Work required => Read the lines below, and copy any that contain the string "background".

(Screenshot and code edit data)
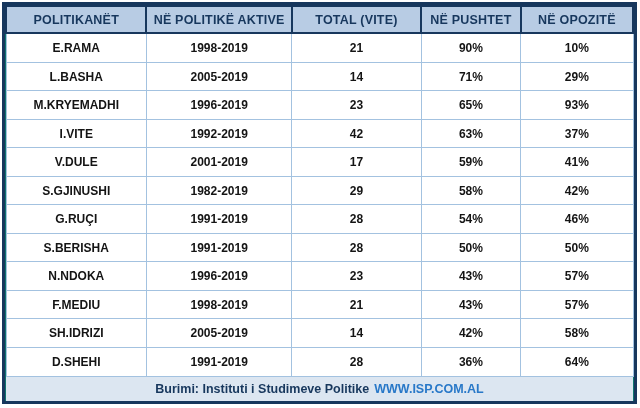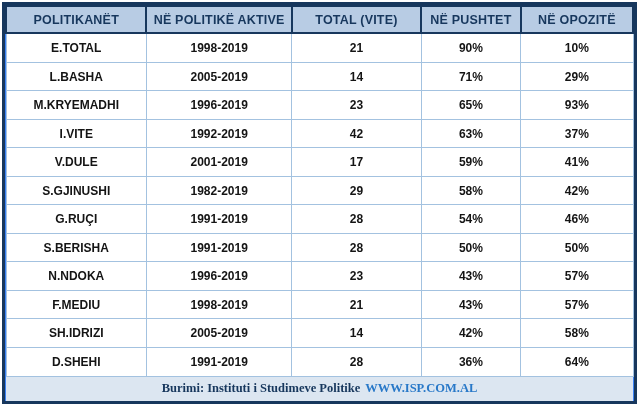--- a/index.html
+++ b/index.html
@@ -22,7 +22,7 @@
     left: 2px; top: 2px;
     width: 635px; height: 402px;
     border: 3px solid var(--navy);
-    background: #3b82f6;
+    background: #0f766e;
   }
   table {
     width: 100%; height: 100%;

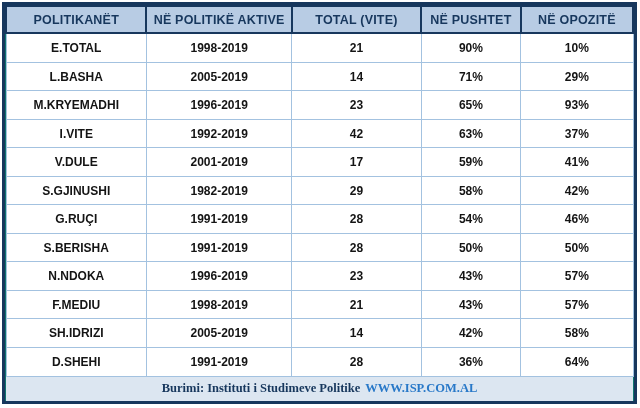--- a/index.html
+++ b/index.html
@@ -93,7 +93,7 @@
     </thead>
     <tbody id="tbody">
         <tr>
-          <td>E.TOTAL</td>
+          <td>E.RAMA</td>
           <td>1998-2019</td>
           <td>21</td>
           <td>90%</td>

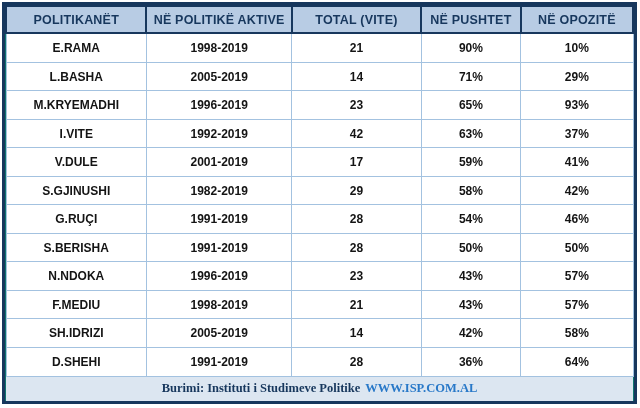--- a/index.html
+++ b/index.html
@@ -62,7 +62,6 @@
     border-top: 1px solid var(--grid);
     height: 25px;
     padding: 2px;
-    font-family: Liberation Serif, serif;
   }
   .link {
     color: var(--link);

Final answer =>
-    background: #3b82f6;
+    background: #0f766e;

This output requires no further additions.